# Should I be worrying



## blade (Feb 8, 2008)

I've been married for 2 years with my wife. Before getting married we had been dating for 10 years. Everything has been great. Lately she has been having a lot of communication with a co-worker. He lives in another state, however they will be seeing each other in a couple of months at a work function for a few days. He is also married. I appreciate that she has been somewhat honest with me and that she has told me most of the things that he has said to her. He has giving a Webcam and asked to get it on it a couple of times and she keeps telling me he did not mean anything bad by it! They usually talk everyday during the week and text each constantly. It's gotten to the point where she has missed lunch plans with me because he called and even came home late because they were on the phone together. I know that she flirts with him, since I once saw one of her text's to him. My problem is that she keeps telling me not to worry, which is hard to do since I have caught her keeping things from me.


----------



## MyKidsMom (Feb 5, 2008)

I am going thru kind of the same thing. Let her know that this Innocent flirting is not ok with you. Like everyone on here says she needs to make her life transparent if she has nothing to hide. 

I wish I could help more but I am dealing with something similar. So just stay strong, and communicate with her. Talk talk talk cause my husband wont. If he did it would be better. :0


----------



## blade (Feb 8, 2008)

Thank you for the kind words. It just been difficult since she has always been very open with me and now she is always trying to hide what they talk about. I know communication is the key.


----------



## MyKidsMom (Feb 5, 2008)

You know flirting does keep us young, we all need a little innocent flirting now and then. But to do it daily or with someone that you work with is a bit dangerous. Plus hiding does not help your worries.

I know this is a little extrem but can she change the project that she is working on or change departments? If not maybe you just need to let her know that you will not stand for this, and she is putting your marriage in jeopardy. Put the ball in her court and see if she will return it. Again stay strong this is a bad spot to be in.


----------



## berlinlife06 (Dec 26, 2007)

Maybe I am too paranoid and jealous, but if you have to ask the question, "Should I be worrying", to me is a sign that you are already having doubts, and honestly I would have them too.
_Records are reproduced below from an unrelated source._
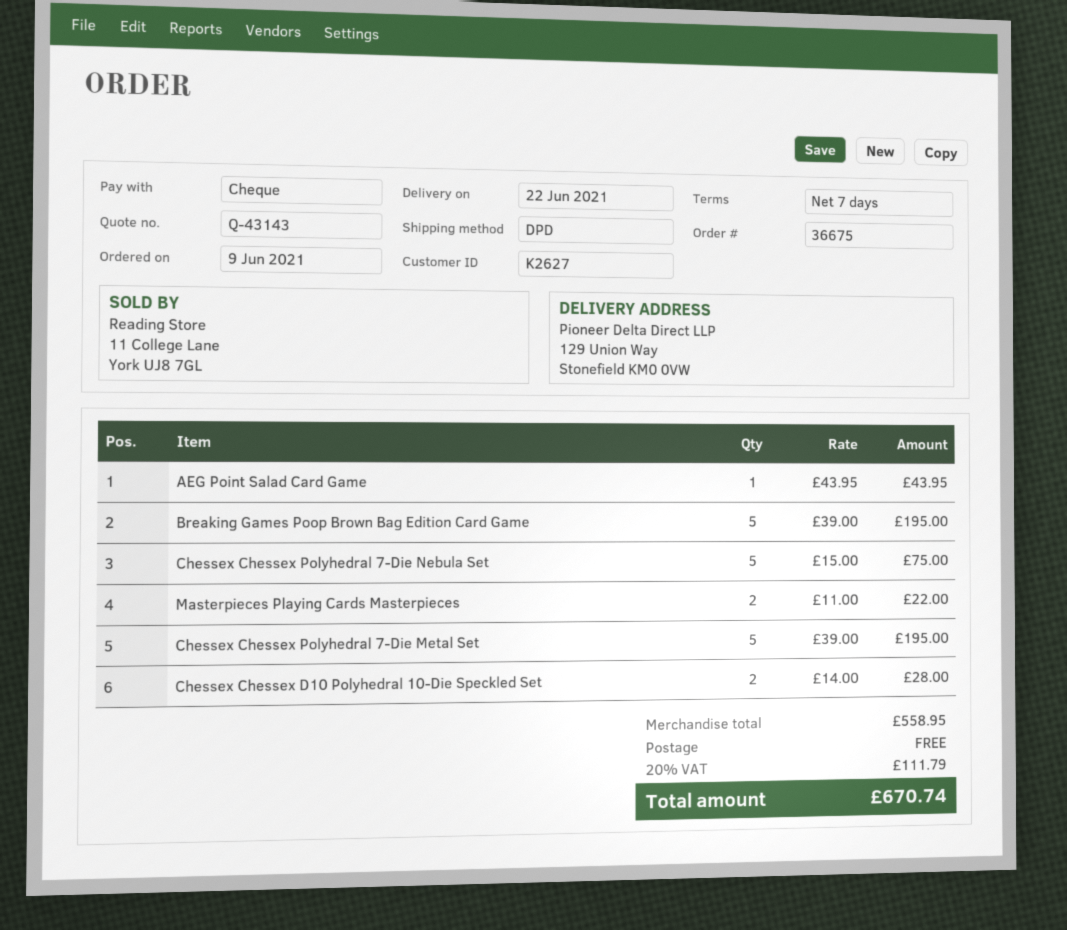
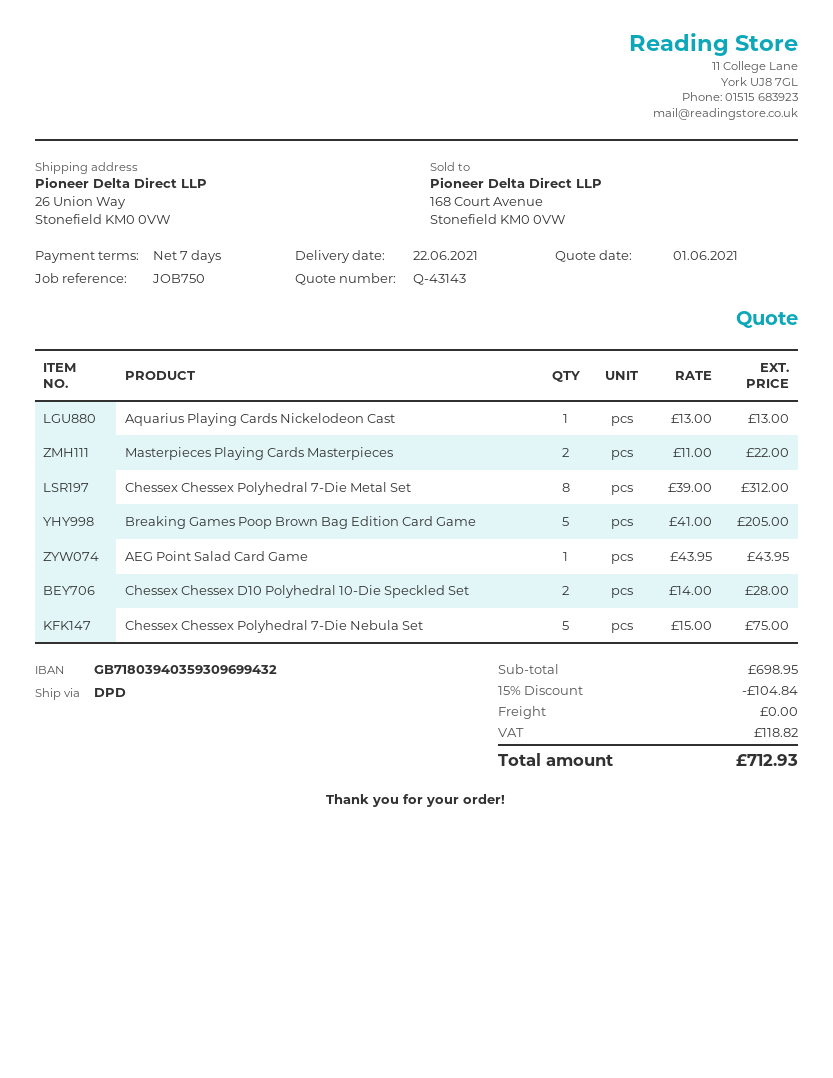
ship to: 129 Union Way, Stonefield KM0 0VW -> 26 Union Way, Stonefield KM0 0VW
Breaking Games Poop Brown Bag Edition Card Game: 5 x 39.00 = 195.00 -> 5 x 41.00 = 205.00
Chessex Chessex Polyhedral 7-Die Metal Set: 5 x 39.00 = 195.00 -> 8 x 39.00 = 312.00
Aquarius Playing Cards Nickelodeon Cast: none -> 1 x 13.00 = 13.00
subtotal: 558.95 -> 698.95
discount: none -> 15% = 104.84
tax: 111.79 -> 118.82
total: 670.74 -> 712.93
So, follow your heart...


----------



## draconis (Oct 3, 2007)

An emotional affair is just as damaging as a physical one.

draconis


----------



## stav (Feb 5, 2008)

What is your wife getting from this flirtation that she is not getting from you? It does seem to be going a little beyond harmless workmate banter, because for a start it is making you unhappy.

This trip away, can you go too? Just a thought. 
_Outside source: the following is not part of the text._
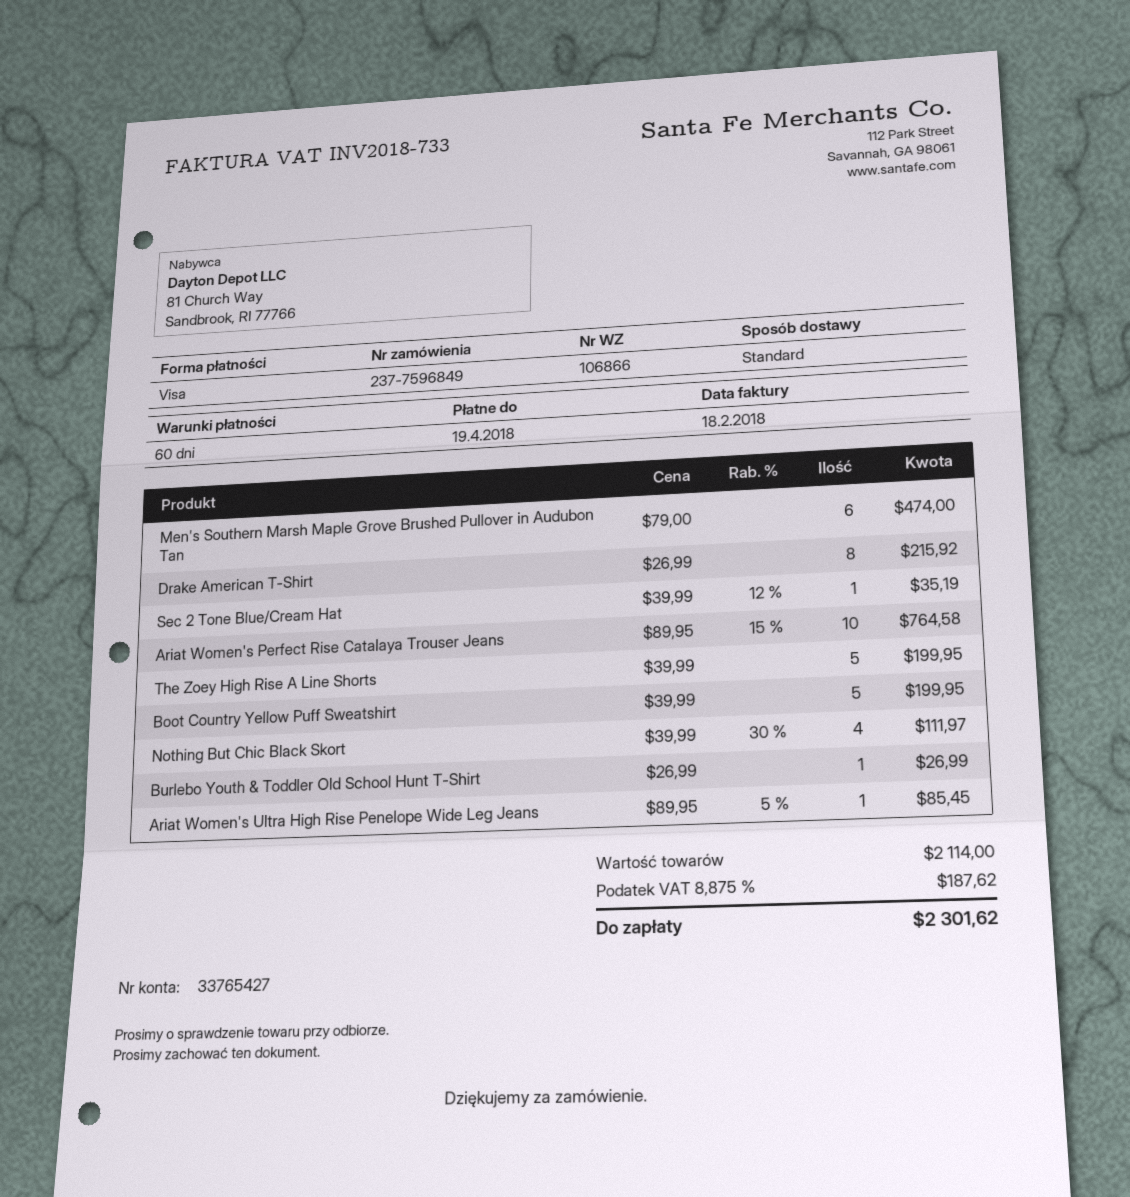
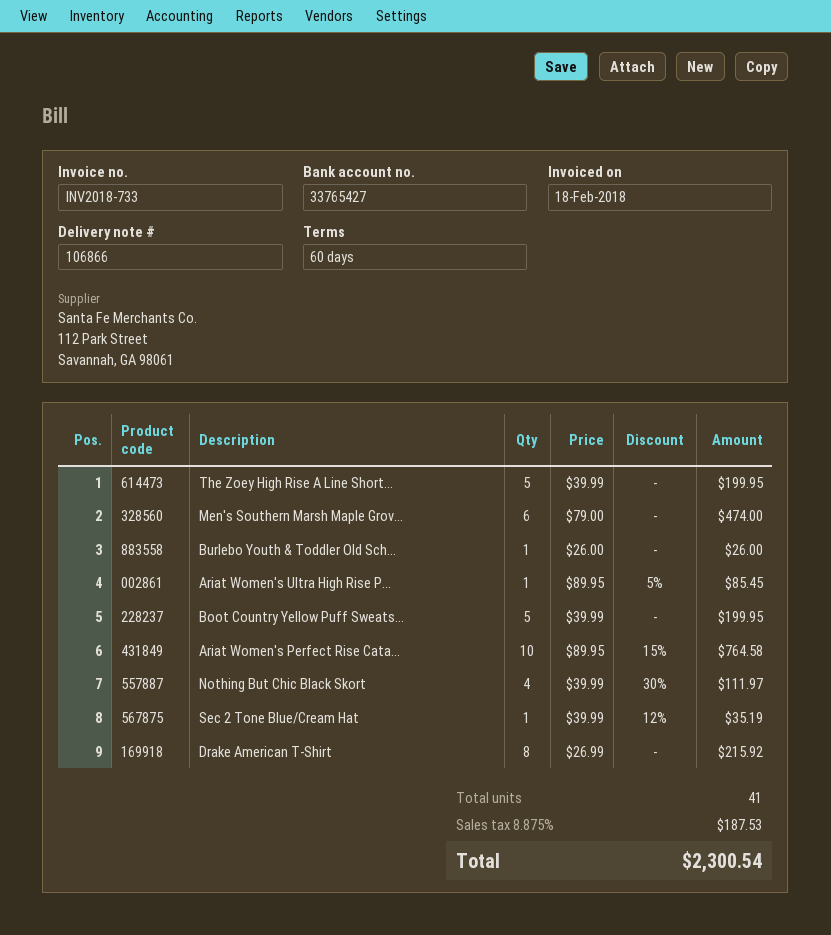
Burlebo Youth & Toddler Old School Hunt T-Shirt: 1 x 26.99 = 26.99 -> 1 x 26.00 = 26.00
tax: 8.875% = 187.62 -> 8.875% = 187.53
total: 2301.62 -> 2300.54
You need to sit down with your wife, and discuss this. Tell her that you know it is innocent and that you trust her, but that this is now getting to the point where you are no longer comfortable with it, and that it is making you unhappy. Ask her if she is unhappy about something, and if there is anything you can do to make things better for you both. Perhaps you have been hard at work, and not paying her as much attention as she is used to? 
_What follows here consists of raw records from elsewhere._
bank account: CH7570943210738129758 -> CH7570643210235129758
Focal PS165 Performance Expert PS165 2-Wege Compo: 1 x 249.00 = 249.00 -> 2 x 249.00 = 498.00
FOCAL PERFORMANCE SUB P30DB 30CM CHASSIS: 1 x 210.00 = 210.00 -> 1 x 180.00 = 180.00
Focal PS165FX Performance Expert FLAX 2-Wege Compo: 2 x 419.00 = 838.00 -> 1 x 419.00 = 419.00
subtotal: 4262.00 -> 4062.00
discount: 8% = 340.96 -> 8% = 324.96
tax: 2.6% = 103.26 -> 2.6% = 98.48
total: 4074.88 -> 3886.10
Do you send her silly fun texts during the day? Surprise her with silly little gifts etc? Maybe the attention she is getting from this other guy which is very flattering for any woman, is all she is after.


----------



## sarahdale24 (Feb 3, 2008)

stav said:


> What is your wife getting from this flirtation that she is not getting from you? It does seem to be going a little beyond harmless workmate banter, because for a start it is making you unhappy.
> 
> This trip away, can you go too? Just a thought.
> 
> ...




:iagree:


----------



## Amplexor (Feb 13, 2008)

Anytime a spouse is spending too much time with another person it should be carefully considered. When she is late for appointments with you because she is engaged with him it is a red flag. While she may see it as an innocent friendship it may be something much more. It can be damaging to the marriage. I know, my wife was involved in an emotional affair for some time and we are still trying to recover. I don’t know that we ever will but I am hopeful. I would suggest you speak to you wife about this calmly. Let her know you are concerned but not angry. You want to understand. Try and find out if there is something in the relationship she is looking for and you are not delivering. Should you be worried? Yes but proceed with caution and care. Good luck.


----------



## SageMother (Jun 28, 2007)

Well I think the real key was the desire to use a web cam. There is no reason that ex-coworkers really need to see each other on cam. I think you need to assert your position and ask that this end.

It is better to state your position and your feelings without engaging in a long discussion that will give her chances to tell you how innocent things are.

If you truly cannot tolerate the situation, let her know.


----------